Leave the pictures out. Retype exactly the lines below from the one containing "color: #b91c1c ->" through the one containing "font-weight: normal ->", and no others.

:: Recorded information ::
┌──
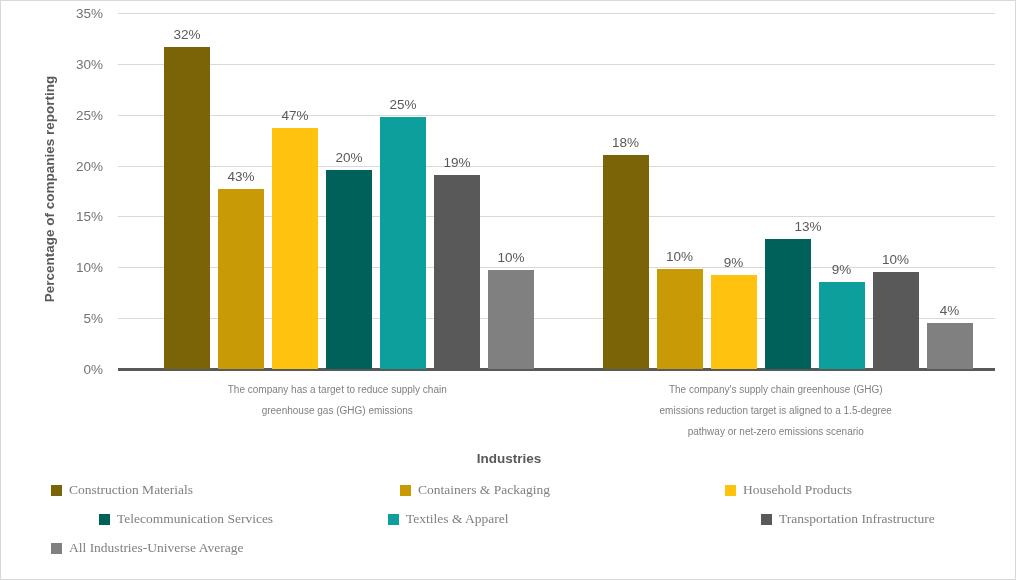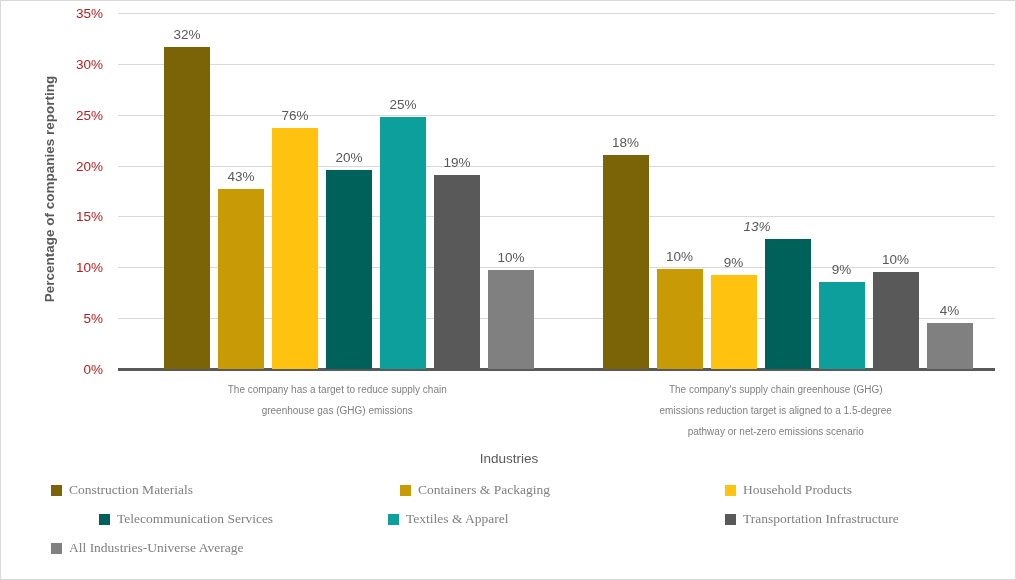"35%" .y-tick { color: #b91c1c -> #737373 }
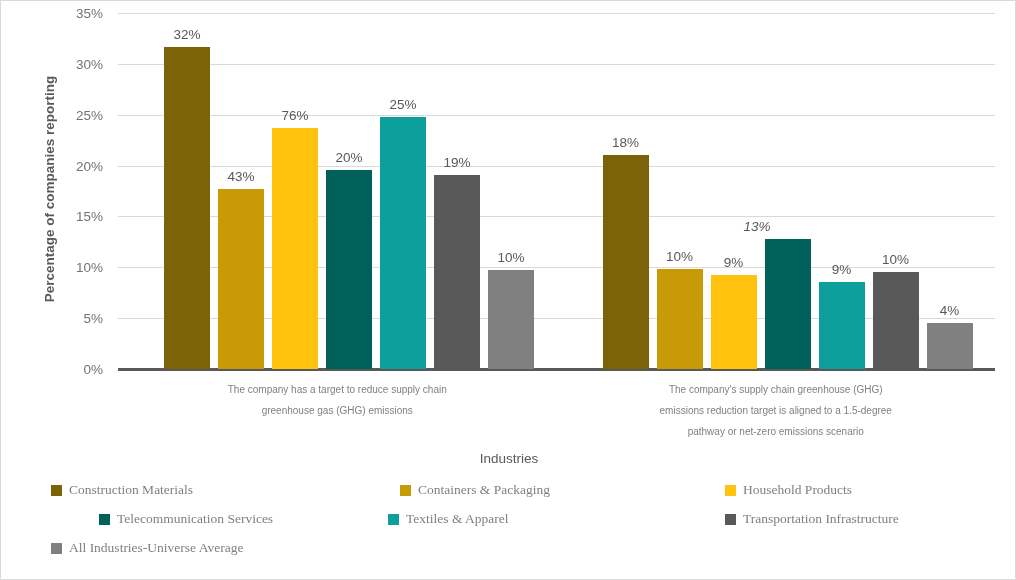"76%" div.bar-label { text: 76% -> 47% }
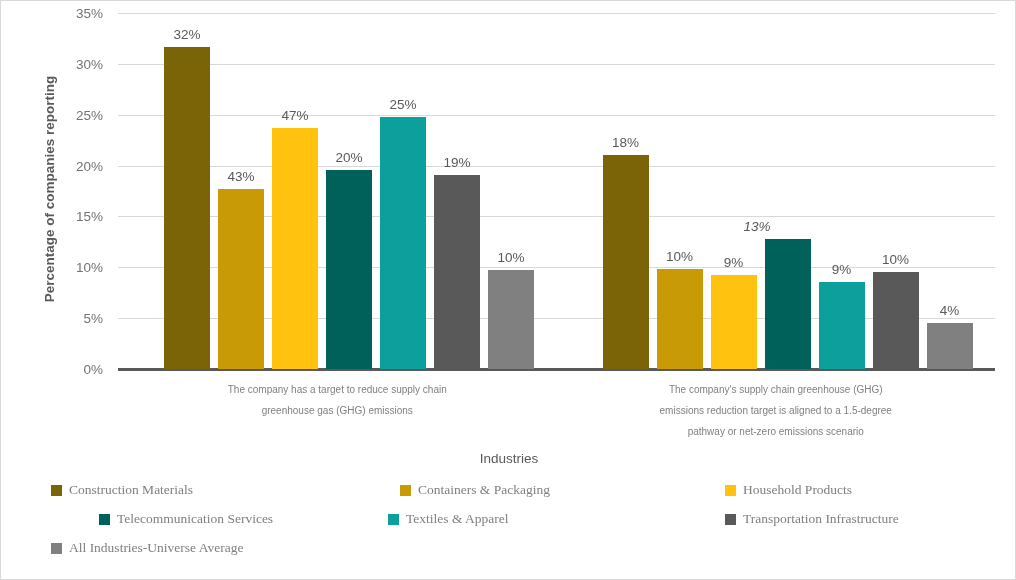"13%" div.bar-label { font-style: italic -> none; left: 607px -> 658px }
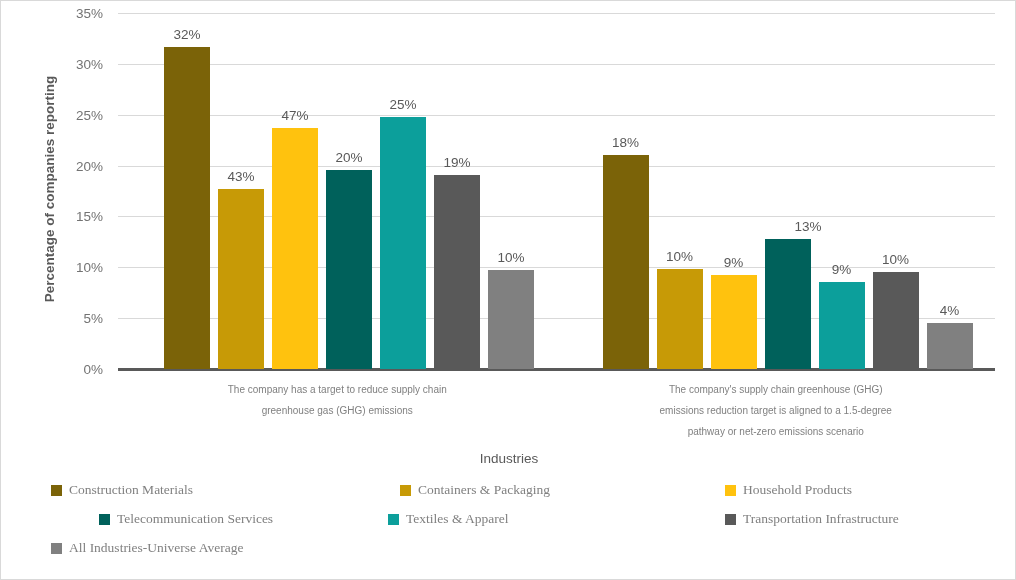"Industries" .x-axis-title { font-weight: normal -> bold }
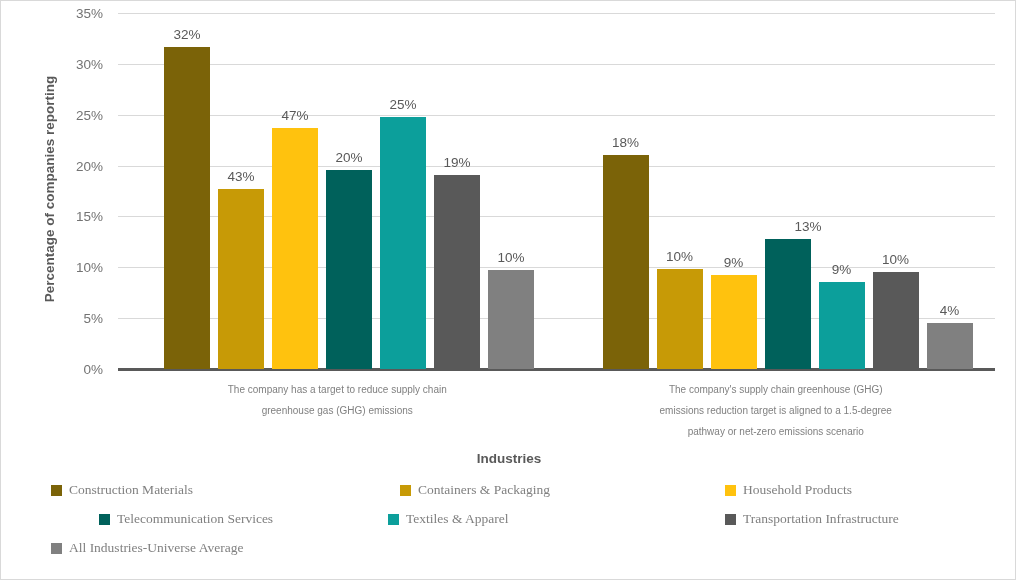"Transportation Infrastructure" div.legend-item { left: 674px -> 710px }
└──
┌──
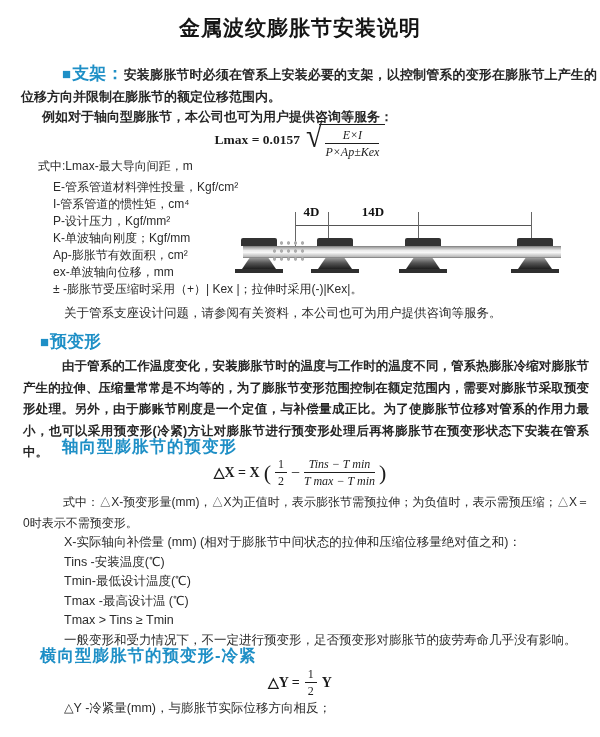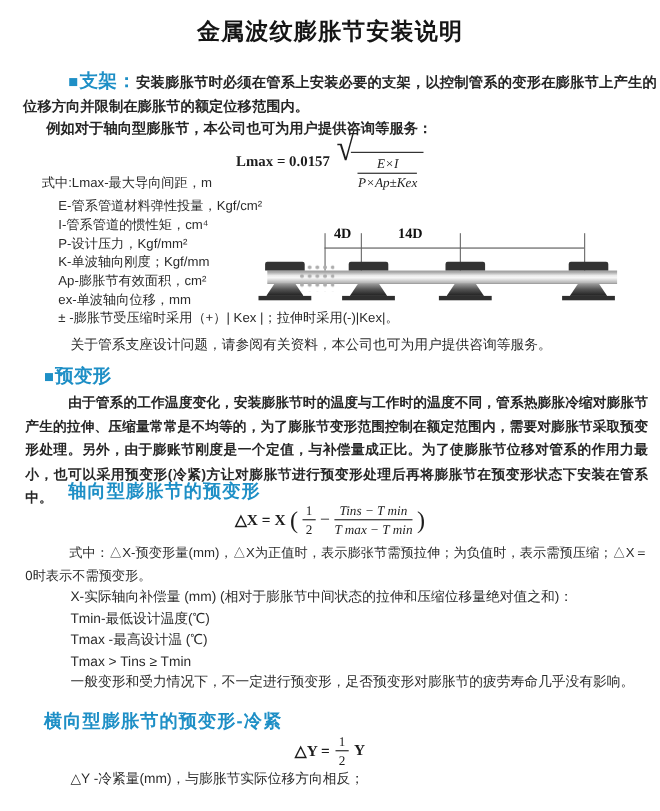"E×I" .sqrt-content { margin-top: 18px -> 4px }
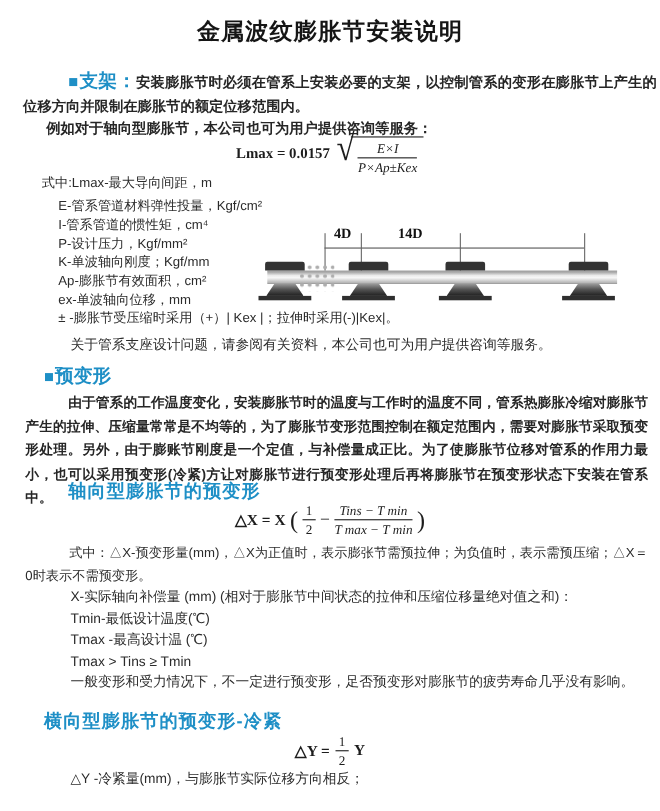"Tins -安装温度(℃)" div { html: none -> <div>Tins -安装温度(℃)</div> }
└──
┌──
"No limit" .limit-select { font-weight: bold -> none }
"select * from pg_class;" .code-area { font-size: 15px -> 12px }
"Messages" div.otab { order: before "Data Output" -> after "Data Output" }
└──
:: Response to the exercise ::
"35%" .y-tick { color: #b91c1c -> #737373 }
"76%" div.bar-label { text: 76% -> 47% }
"13%" div.bar-label { font-style: italic -> none; left: 607px -> 658px }
"Industries" .x-axis-title { font-weight: normal -> bold }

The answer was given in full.